Sementara itu di RSUD Sidoarjo, dr Atok mengatakan mereka sudah memiliki APD yang cukup untuk masa empat bulan ke depan.

Dr Brahmana mengatakan persoalan yang sekarang harus dipecahkan oleh pihak-pihak terkait adalah mencegah semakin banyaknya penularan.
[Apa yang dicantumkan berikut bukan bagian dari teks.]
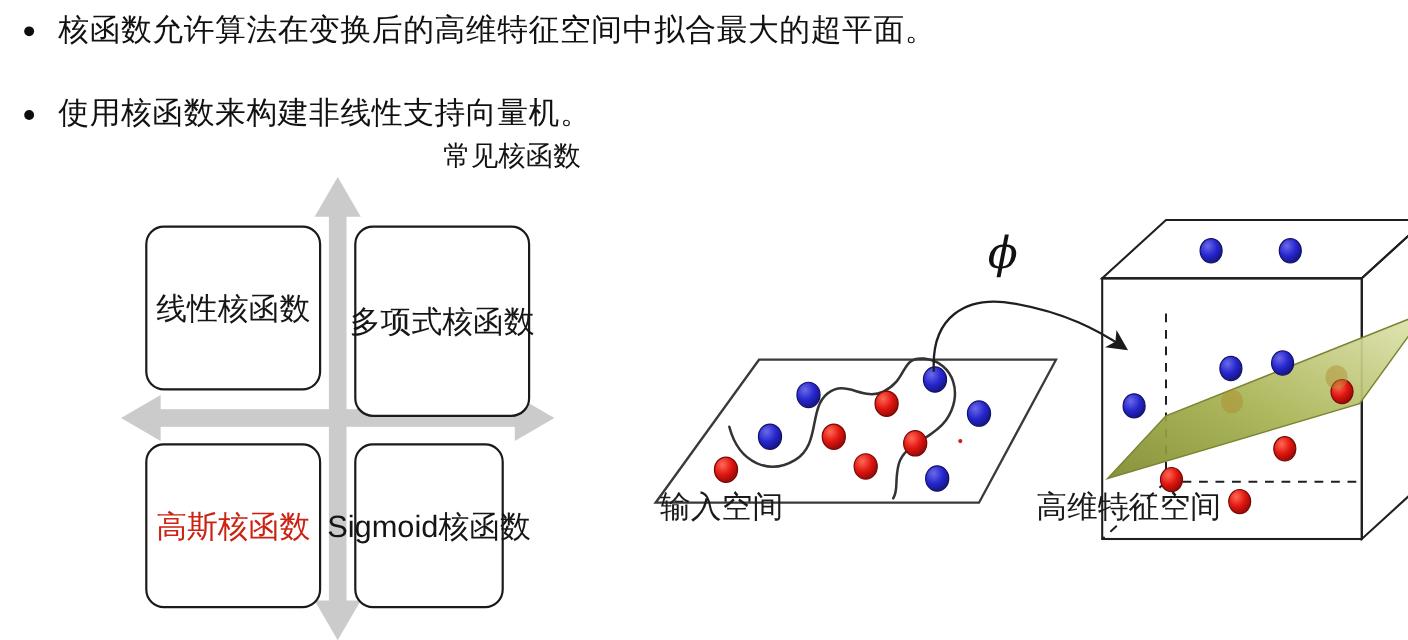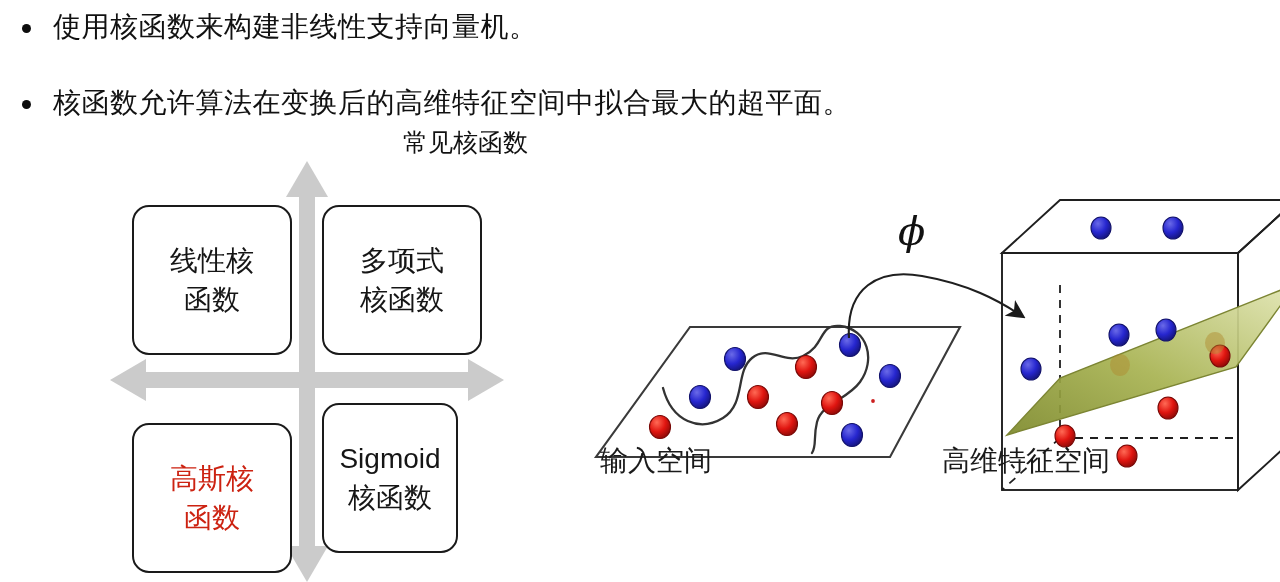"使用核函数来构建非线性支持向量机。" div.bullet-row { order: before "核函数允许算法在变换后的高维特征空间中拟合最大的超平面。" -> after "核函数允许算法在变换后的高维特征空间中拟合最大的超平面。" }
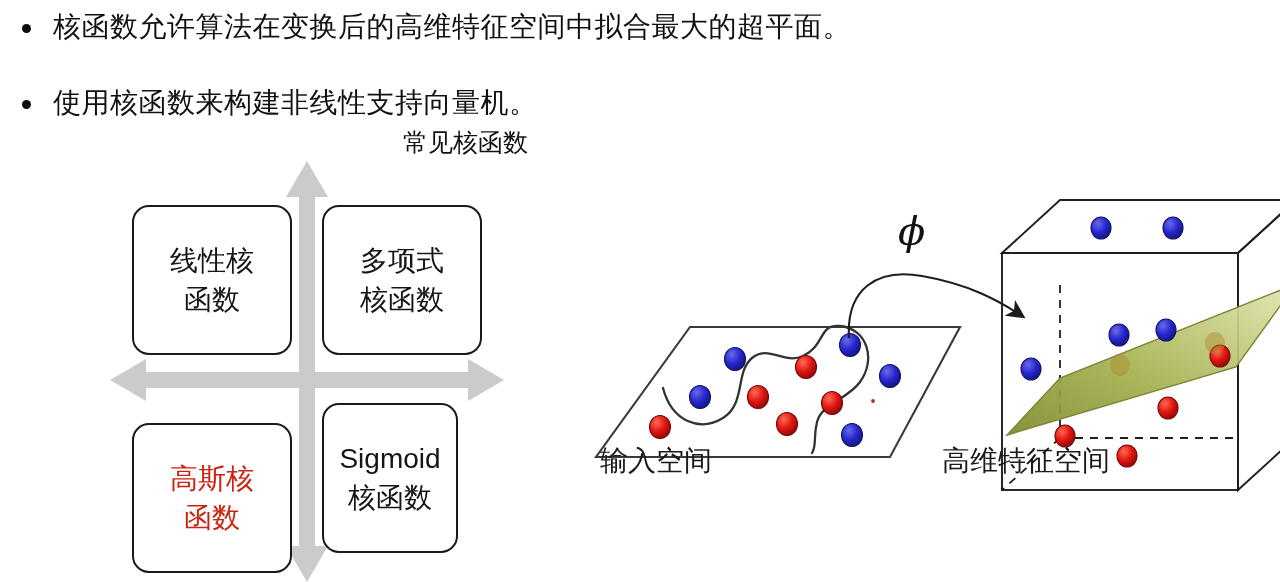"线性核" .qbox { flex-direction: column -> row }
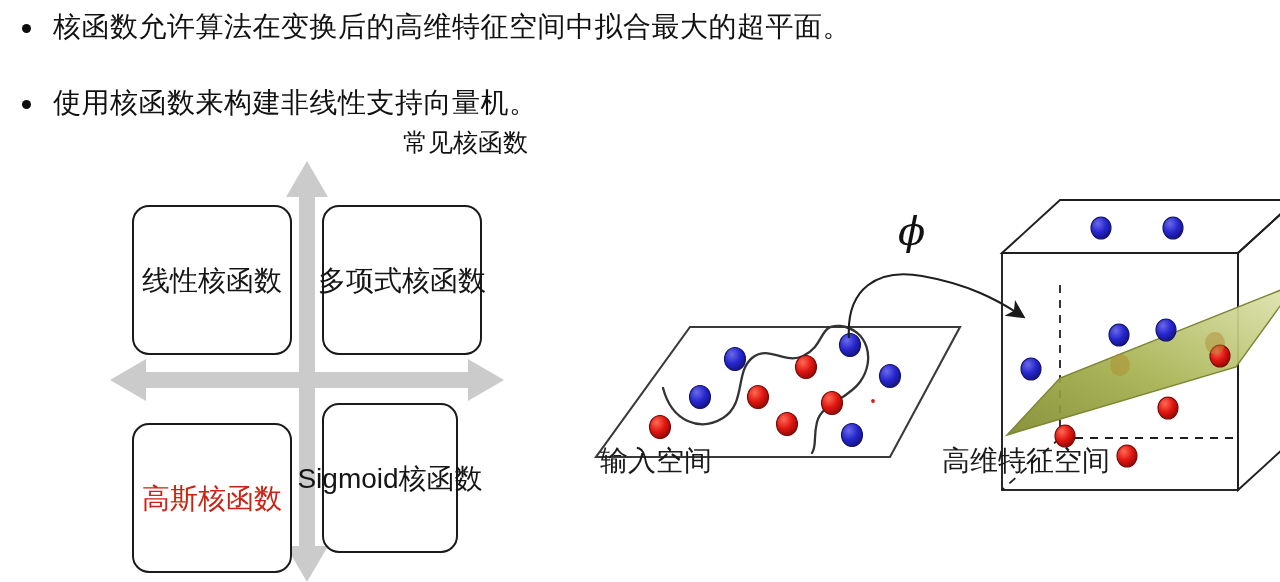"多项式" .qbox.tr { height: 150px -> 174px }
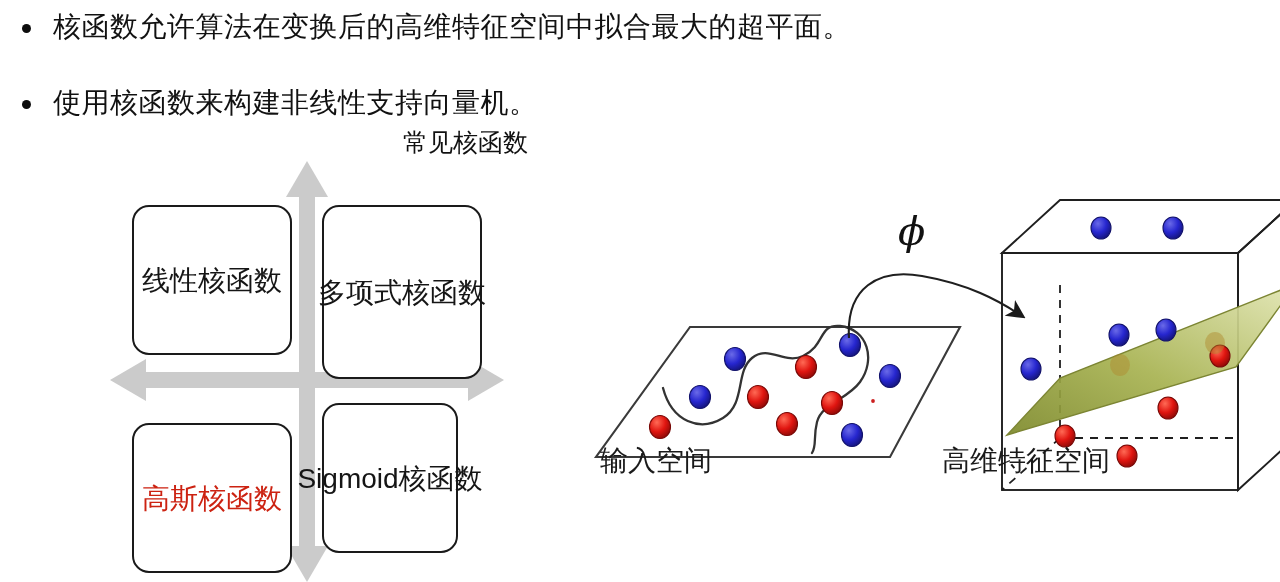"高斯核" .qbox.bl { margin-top: 20px -> none }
"Problem penting yang harus dipecahkan adalah testing masyarakat atau pasien, sehingga bisa mendiagnosis pasien mana yang pasien COVID-19 dan mana pasien mana yang non COVID, sehingga tidak bercampur yang akan meningkatkan risiko penularan," katanya.

Ia juga berpendapat diperlukan pemisahan rumah sakit, yang khusus menangani COVID-19 dan rumah sakit yang non-COVID.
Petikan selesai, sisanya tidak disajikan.